Byline: ANDREW HIRST

IT captures the very essence of religion in the windswept Pennines - and now all is revealed in a book.

Almost 200 years ago a small group of people built Gatehead Methodist Church on the hills above Holmfirth.

Mainly miners, weavers and farmers, they responded to the teaching of the Primitive Methodists whose travelling preachers journeyed throughout the country, offering a message of hope, in particular to impoverished rural communities. Now a new book by Holmfirth author Julia Hinchliffe has been published which tells their story. Light On A Hill: The Story Of Gatehead Methodist Church provides a graphic account of the lives of ordinary families living in the Hepworth area during the 19th century and charts the history of the church and the area it serves through to the present day.

The book will be formally launched at Gatehead Methodist Church in Hepworth at 7pm on Friday and everyone is welcome to attend.

There will also be an opportunity to see paintings of Hepworth by Harold Battye whose illustrations are used in the book. Harold studied under Holmfirth's famous watercolour artist Ashley Jackson and the two men were firm friends until Harold's death in 1988.

Dr Margaret Faull OBE, Director of the National Coal Mining Museum for England, will be the guest speaker. Proceeds from the sale of the book will go to Gatehead Church and copies will also be available from the Tourist Information Office in Holmfirth and from www.amazon.co.uk. Julia moved to Holmfirth five years ago with her husband and two children.

She said: "When we came here I visited several local churches and was struck by the isolated but beautiful setting of Gatehead. As I learned more about the history of the church, I was convinced that it was a story that needed to be preserved.

"In the 19th century the life of the local church was intimately associated with the life of the locality in a way which we have now lost and at Gatehead the lives of the founding families reflect the history of the area.'' In the book she writes: "The site which they chose looks at first glance an unlikely situation for a chapel.

"It is 1,000ft above sea level and there are few houses or, indeed, buildings of any kind in the vicinity even in the present day. "A casual visitor might well wonder where this isolated little church found its congregation. But its position on the turnpike road from Huddersfield to Sheffield meant that access for visiting preachers from these towns was greatly eased while the old road from Barnside to Penistone provided access for local people.

"A daily horse drawn coach service ran from Holmfirth, through New Mill to the train station at Hazlehead, passing right by the field in which the chapel was built.

"But, most importantly, the visitor standing at the chapel can see the farmsteads of all its founding members - the Charlesworths of Upper Nab, the Hinchliffes of Barnside, the Lindleys of Milshaw and the Hirsts of Ox Lee.

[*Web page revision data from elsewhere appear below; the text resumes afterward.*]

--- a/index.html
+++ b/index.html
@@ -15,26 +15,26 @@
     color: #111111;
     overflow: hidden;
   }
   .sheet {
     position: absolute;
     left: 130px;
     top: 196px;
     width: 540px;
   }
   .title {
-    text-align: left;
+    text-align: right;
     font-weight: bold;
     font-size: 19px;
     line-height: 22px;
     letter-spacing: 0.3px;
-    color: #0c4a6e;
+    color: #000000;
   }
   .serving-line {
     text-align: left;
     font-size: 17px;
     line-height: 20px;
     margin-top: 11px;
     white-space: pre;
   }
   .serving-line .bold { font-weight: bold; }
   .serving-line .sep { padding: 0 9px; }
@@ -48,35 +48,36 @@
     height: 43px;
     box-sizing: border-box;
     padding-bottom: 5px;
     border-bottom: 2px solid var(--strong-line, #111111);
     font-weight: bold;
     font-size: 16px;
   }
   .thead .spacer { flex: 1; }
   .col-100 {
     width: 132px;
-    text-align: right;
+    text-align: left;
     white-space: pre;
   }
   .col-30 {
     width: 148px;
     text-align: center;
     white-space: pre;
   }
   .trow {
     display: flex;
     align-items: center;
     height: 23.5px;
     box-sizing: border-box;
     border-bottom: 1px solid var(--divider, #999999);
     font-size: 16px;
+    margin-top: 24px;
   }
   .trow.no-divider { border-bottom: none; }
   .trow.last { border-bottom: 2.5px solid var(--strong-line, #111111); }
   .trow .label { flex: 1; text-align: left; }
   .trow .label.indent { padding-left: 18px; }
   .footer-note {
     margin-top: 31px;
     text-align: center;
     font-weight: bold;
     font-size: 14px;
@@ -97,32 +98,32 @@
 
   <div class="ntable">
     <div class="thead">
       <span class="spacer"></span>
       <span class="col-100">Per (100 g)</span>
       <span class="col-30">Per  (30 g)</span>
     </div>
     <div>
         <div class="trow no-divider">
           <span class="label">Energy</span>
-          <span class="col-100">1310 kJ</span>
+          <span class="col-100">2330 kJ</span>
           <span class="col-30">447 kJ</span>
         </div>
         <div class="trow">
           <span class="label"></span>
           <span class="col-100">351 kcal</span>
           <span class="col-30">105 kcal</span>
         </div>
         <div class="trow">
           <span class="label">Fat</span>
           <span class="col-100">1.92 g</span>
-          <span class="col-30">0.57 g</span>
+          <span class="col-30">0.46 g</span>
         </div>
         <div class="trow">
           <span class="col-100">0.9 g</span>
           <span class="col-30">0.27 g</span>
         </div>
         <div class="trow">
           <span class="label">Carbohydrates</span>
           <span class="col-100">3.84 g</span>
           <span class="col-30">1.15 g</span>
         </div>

"And as they worked on their farms during the week or returned to them from mine or mill, these families would have been able to look up and see the little chapel on the hill, the focus of their spiritual and social lives. "In the early days before the chapel was built, they crossed the valley to each other's houses for Sunday worship and the story goes that they decided to build at the high point where their paths crossed, where the two roads meet at Gatehead.'' Julia adds: "Mining, weaving and quarrying were the main occupations of the men and women who attended Gatehead Chapel and were the occupations of the children too.

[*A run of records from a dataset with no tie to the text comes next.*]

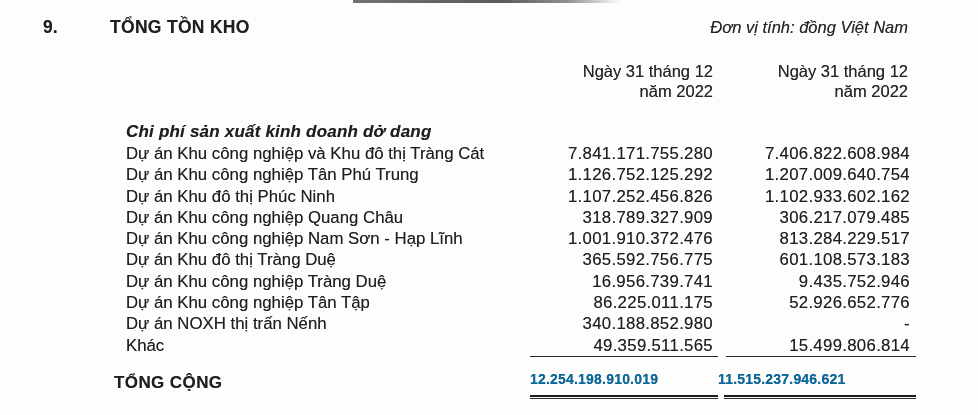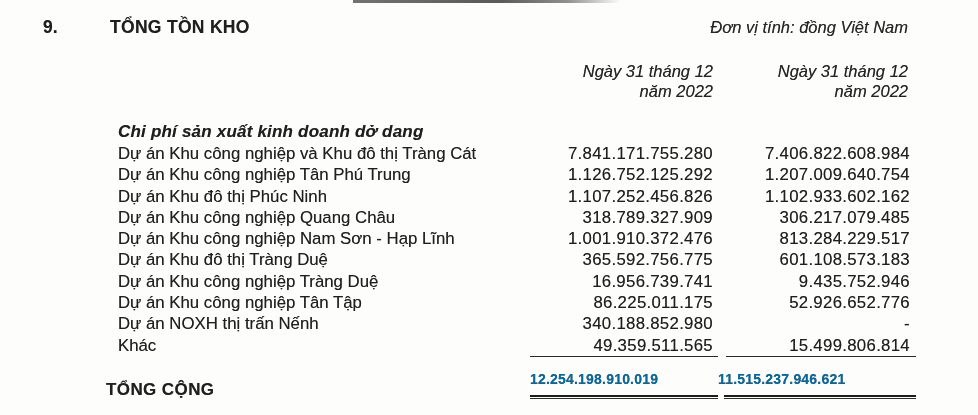--- a/index.html
+++ b/index.html
@@ -20,42 +20,42 @@
   }
   .section-header{position:absolute;top:17px;left:0;width:100%;}
   .sec-num{position:absolute;left:43px;font-weight:bold;font-size:17.5px;}
   .sec-title{position:absolute;left:110px;font-weight:bold;font-size:17.5px;letter-spacing:.3px;}
   .unit-note{
     position:absolute;top:18px;right:70px;
     font-style:italic;font-size:16.5px;color:#262626;
   }
   .col-head{
     position:absolute;top:61px;width:220px;text-align:right;
-    font-style:italic;font-size:16.5px;line-height:20px;color:#242424;
+    font-size:16.5px;line-height:20px;color:#242424;
   }
   .col-head.y2022{right:265px;}
   .col-head.y2021{right:70px;}
 
-  .tbl{position:absolute;top:120px;left:118px;right:62px;}
+  .tbl{position:absolute;top:120px;left:126px;right:62px;}
   .group-header{
     font-weight:bold;font-style:italic;font-size:17px;line-height:23px;height:23px;
     letter-spacing:.2px;
   }
   .row{display:grid;grid-template-columns:1fr 188px 198px;height:21.3px;line-height:21.3px;}
   .row .label{font-size:16.8px;white-space:nowrap;}
   .row .num{font-size:16.8px;text-align:right;letter-spacing:.3px;white-space:nowrap;}
   .row .num.c1{padding-right:5px;}
   .row .num.c2{padding-right:6px;}
   .sep-row{display:grid;grid-template-columns:1fr 188px 198px;height:2px;}
   .sep-row .line{border-top:1.6px solid #2a2a2a;height:0;}
   .sep-row .line.c2{margin-left:8px;}
   .total-row{display:grid;grid-template-columns:1fr 188px 198px;height:26px;margin-top:9px;}
   .total-row .label{
     font-weight:bold;font-size:17px;letter-spacing:.4px;
-    margin-left:-12px;padding-top:7px;line-height:18px;white-space:nowrap;margin-top:7px;
+    margin-left:-12px;padding-top:7px;line-height:18px;white-space:nowrap;
   }
   .total-row .num{
     font-weight:bold;font-size:14px;text-align:left;letter-spacing:.2px;
     line-height:24px;white-space:nowrap;color:#0369a1;
   }
   .total-row .num.c1{padding-right:5px;}
   .total-row .num.c2{padding-right:6px;}
   .dbl-row{display:grid;grid-template-columns:1fr 188px 198px;height:6px;margin-top:2px;}
   .dbl-row .dline{
     height:1.5px;border-top:2px solid #1c1c1c;border-bottom:1.6px solid #2b2b2b;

"Many families combined these occupations with farming in order to provide for themselves and to barter for goods and services they needed.

"Families would rise before dawn to begin the working day and the click of the hand looms in the upper rooms of weavers' houses kept time with the tap of wooden clogs on the cobbles as mill and mine workers set out for the factories and pits.

"In the winter months the smell of tallow candles permeated the houses as weavers continued working, frequently until nine in the evening.

"As travelling preachers trained local preachers to minister to these chapels, they instilled in them a love and understanding of law, order, freedom and democracy and they taught them how to articulate these concepts in their preaching.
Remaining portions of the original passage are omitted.